___ Data provided ___

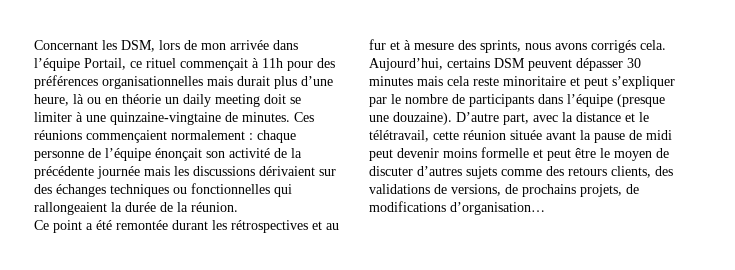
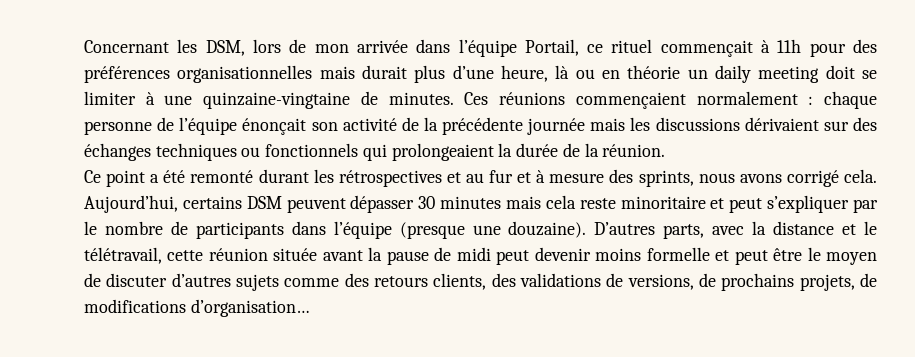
- Ces réunions commençaient normalement : chaque personne de l’équipe énonçait son activité de la précédente journée mais les discussions dérivaient sur des échanges techniques ou fonctionnelles qui rallongeaient la durée de la réunion.
+ Ces réunions commençaient normalement : chaque personne de l’équipe énonçait son activité de la précédente journée mais les discussions dérivaient sur des échanges techniques ou fonctionnels qui prolongeaient la durée de la réunion.
- Ce point a été remontée durant les rétrospectives et au fur et à mesure des sprints, nous avons corrigés cela.
+ Ce point a été remonté durant les rétrospectives et au fur et à mesure des sprints, nous avons corrigé cela.
- D’autre part, avec la distance et le télétravail, cette réunion située avant la pause de midi peut devenir moins formelle et peut être le moyen de discuter d’autres sujets comme des retours clients, des validations de versions, de prochains projets, de modifications d’organisation…
+ D’autres parts, avec la distance et le télétravail, cette réunion située avant la pause de midi peut devenir moins formelle et peut être le moyen de discuter d’autres sujets comme des retours clients, des validations de versions, de prochains projets, de modifications d’organisation…

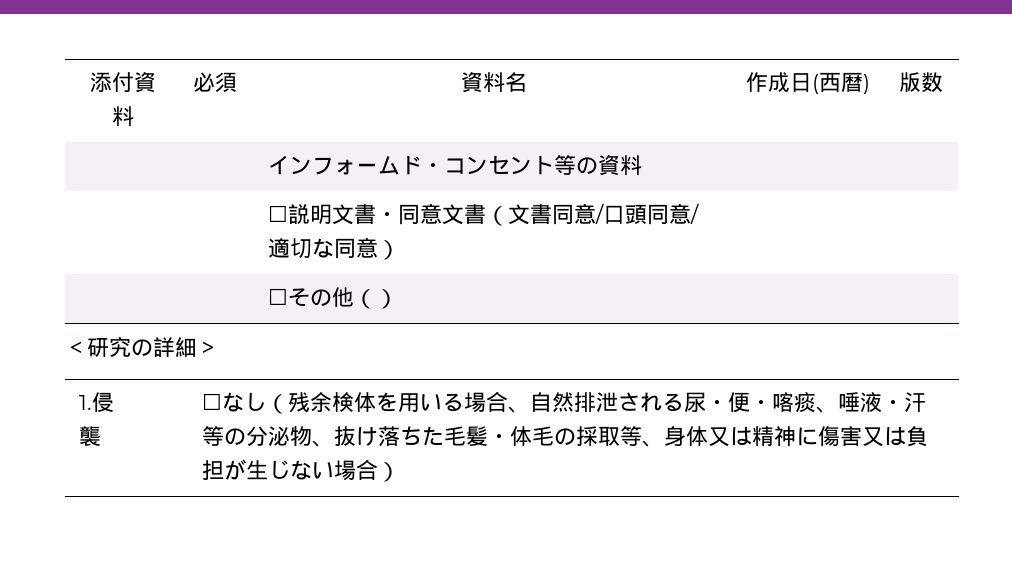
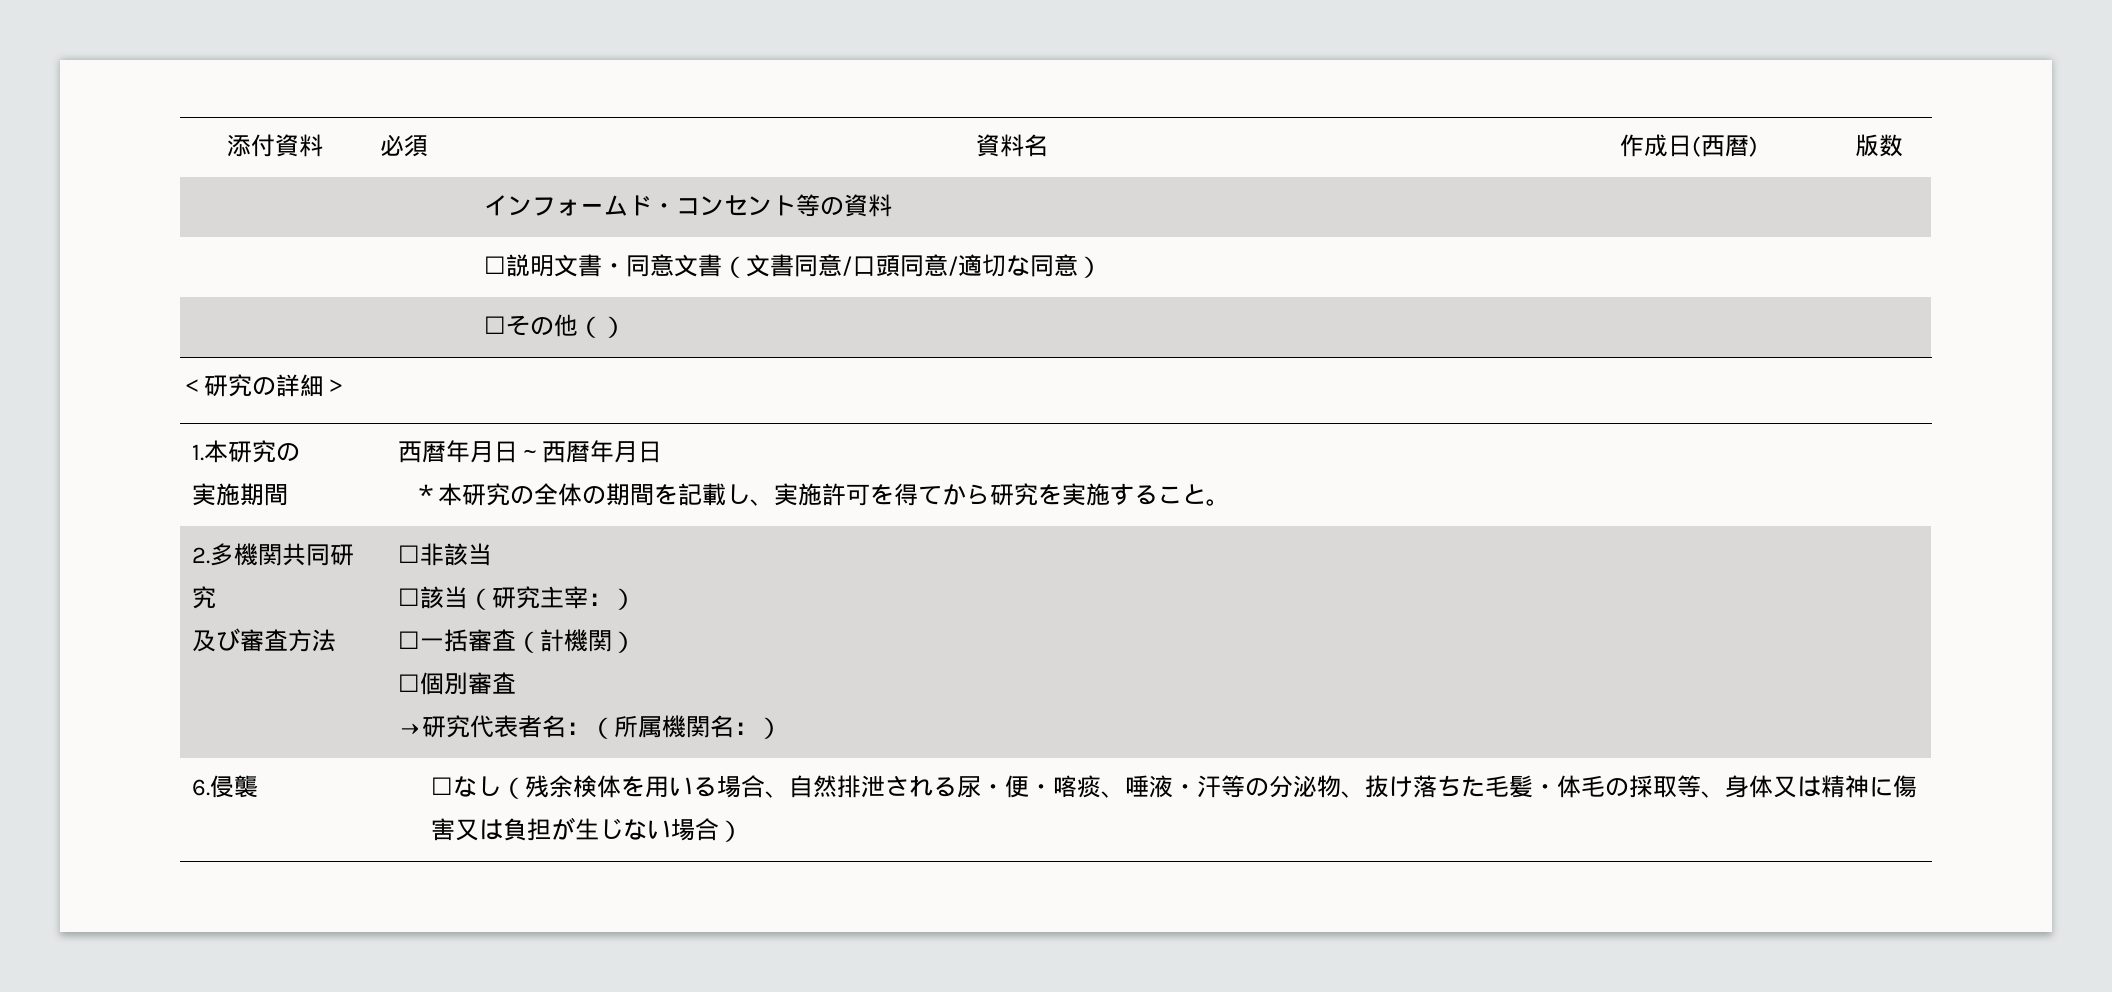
- 1.侵襲 | ☐なし（残余検体を用いる場合、自然排泄される尿・便・喀痰、唾液・汗等の分泌物、抜け落ちた毛髪・体毛の採取等、身体又は精神に傷害又は負担が生じない場合）
+ 1.本研究の
+ 実施期間 | 西暦年月日～西暦年月日
+ ＊本研究の全体の期間を記載し、実施許可を得てから研究を実施すること。
+ 2.多機関共同研究
+ 及び審査方法 | ☐非該当
+ ☐該当（研究主宰：）
+ ☐一括審査（計機関）
+ ☐個別審査
+ →研究代表者名：（所属機関名：）
+ 6.侵襲 | ☐なし（残余検体を用いる場合、自然排泄される尿・便・喀痰、唾液・汗等の分泌物、抜け落ちた毛髪・体毛の採取等、身体又は精神に傷害又は負担が生じない場合）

___

What is required
A single number is expected: the count of lines in the preceding entries that contain "durant".

Solution to this task
2